Another aspect of all indices (and all interaction rates) was that their accuracy and precision increased with increasing sample sizes. We showed this effect previously for the consistency of real-world data (Mielke et al., 2021). The precision of indices seemed to be driven by the precision of the rarest interaction type – here, the precision of the CSI was most similar to the rarest and most imprecise interaction type, ‘food sharing’. *Social relationship indices thus do not alleviate the need for having sufficient data available per dyad per interaction type to estimate dyadic values for each of the components*. It is still common for social animal studies to calculate interaction rates and sociality indices for very short time periods with little information available for each individual, or to include extremely rare interaction types. This is particularly problematic in large groups, where inherently more data is needed to achieve adequate accuracy and precision of social indices. It is also still surprisingly rare for authors who use relationship indices to present information on the sample size for each of the components included in the index– how many grooming bouts, proximity events, etc. were involved in making the index? This is relevant, because the quality of the index and therefore the interpretability of the results can only be judged conditional on the fact that sufficient data are available. Interaction rates and indices that are based on fewer interactions than there are dyads in a group cannot possibly represent social relationships or networks accurately (Mielke et al., 2021).
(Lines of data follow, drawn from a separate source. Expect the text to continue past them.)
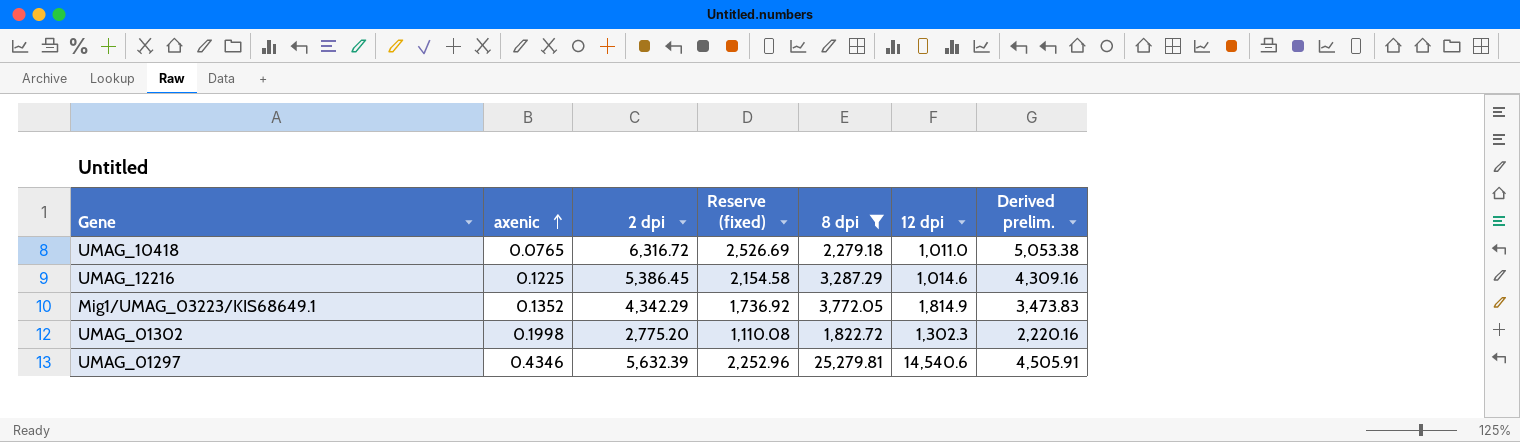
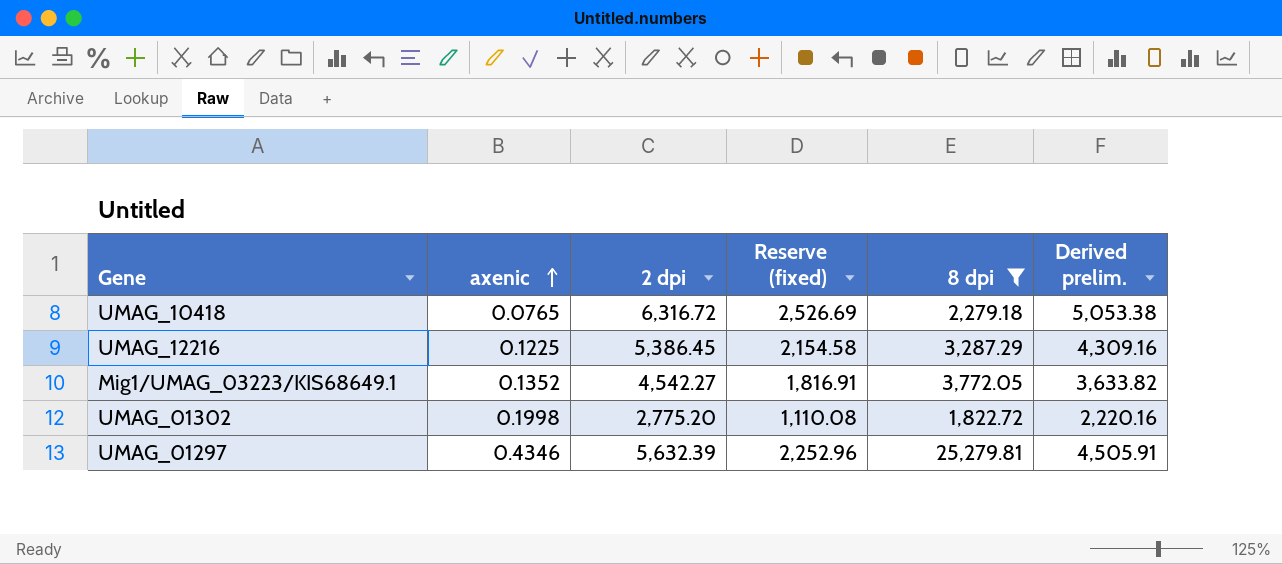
column 12 dpi | position: 6 -> none
Mig1/UMAG_03223/KIS68649.1 | 2 dpi: 4,342.29 -> 4,542.27
Mig1/UMAG_03223/KIS68649.1 | Reserve (fixed): 1,736.92 -> 1,816.91
Mig1/UMAG_03223/KIS68649.1 | Derived prelim.: 3,473.83 -> 3,633.82

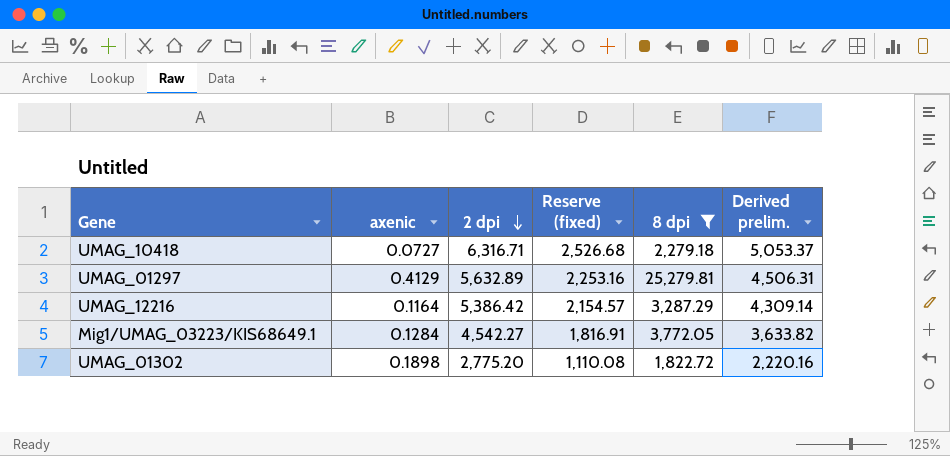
row order: axenic ascending -> 2 dpi descending
UMAG_10418 | axenic: 0.0765 -> 0.0727
UMAG_10418 | 2 dpi: 6,316.72 -> 6,316.71
UMAG_10418 | Reserve (fixed): 2,526.69 -> 2,526.68
UMAG_10418 | Derived prelim.: 5,053.38 -> 5,053.37
UMAG_01297 | axenic: 0.4346 -> 0.4129
UMAG_01297 | 2 dpi: 5,632.39 -> 5,632.89
UMAG_01297 | Reserve (fixed): 2,252.96 -> 2,253.16
UMAG_01297 | Derived prelim.: 4,505.91 -> 4,506.31
UMAG_12216 | axenic: 0.1225 -> 0.1164
UMAG_12216 | 2 dpi: 5,386.45 -> 5,386.42
UMAG_12216 | Reserve (fixed): 2,154.58 -> 2,154.57
UMAG_12216 | Derived prelim.: 4,309.16 -> 4,309.14
Mig1/UMAG_03223/KIS68649.1 | axenic: 0.1352 -> 0.1284
UMAG_01302 | axenic: 0.1998 -> 0.1898

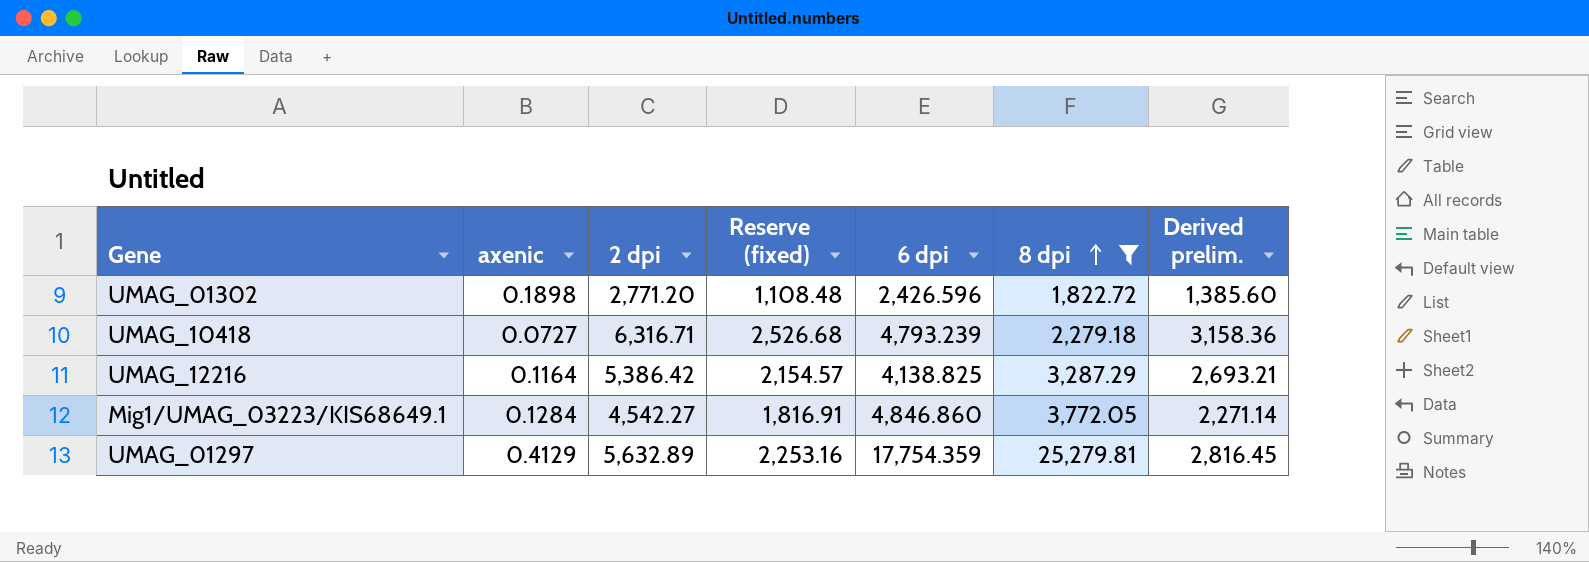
row order: 2 dpi descending -> 8 dpi ascending
column 6 dpi | position: none -> 5
column Derived prelim. | formula: [2 dpi] * 0.8 -> [2 dpi] * 0.5
UMAG_01302 | 2 dpi: 2,775.20 -> 2,771.20
UMAG_01302 | Reserve (fixed): 1,110.08 -> 1,108.48

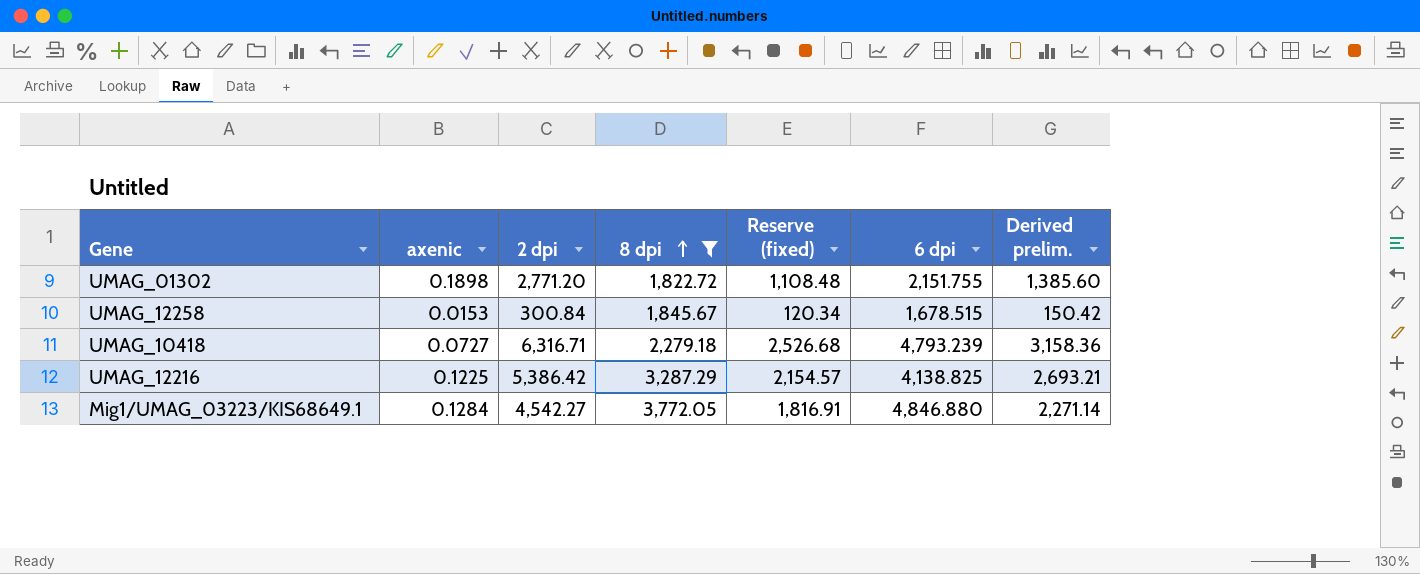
column 8 dpi | position: 6 -> 4
row UMAG_01297: 0.4129 | 5,632.89 | 2,253.16 | 17,754.359 | 25,279.81 | 2,816.45 -> none
UMAG_01302 | 6 dpi: 2,426.596 -> 2,151.755
row UMAG_12258: none -> 0.0153 | 300.84 | 1,845.67 | 120.34 | 1,678.515 | 150.42
UMAG_12216 | axenic: 0.1164 -> 0.1225
Mig1/UMAG_03223/KIS68649.1 | 6 dpi: 4,846.860 -> 4,846.880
There is a responsibility for reviewers and editors to ask authors to make this information publicly available.

Another aspect of social relationship indices that ties into this is that unbalanced data collection did not have a strong effect on the accuracy of the indices, and had mixed results for the precision. A central tenet of field ethology is that focal follow data collection procedures produce the most accurate representation of individual social relationships, because they control for inter-individual differences in observation effort (Altmann, 1974). However, sampling imbalance affected precision and accuracy less than insufficient interaction data. If the accuracy and precision of an index or interaction rate is influenced mainly by the sample size, then focal follows are poorly suited to maximise accuracy and precision, because so many observed interactions are ignored by the observer. Scan sampling or all occurrence and ad *libitum* sampling (Altmann, 1974) could potentially circumvent this problem of lost data, but this would need a rethinking of how to calculate interaction rates and design studies using these observation methods (Canteloup et al., 2020). With new technological solutions and electronic data collection methods, scan samples and ad libitum data collection are becoming simpler to implement (Smith & Pinter-Wollman, 2020; Van Der Marel et al., 2021).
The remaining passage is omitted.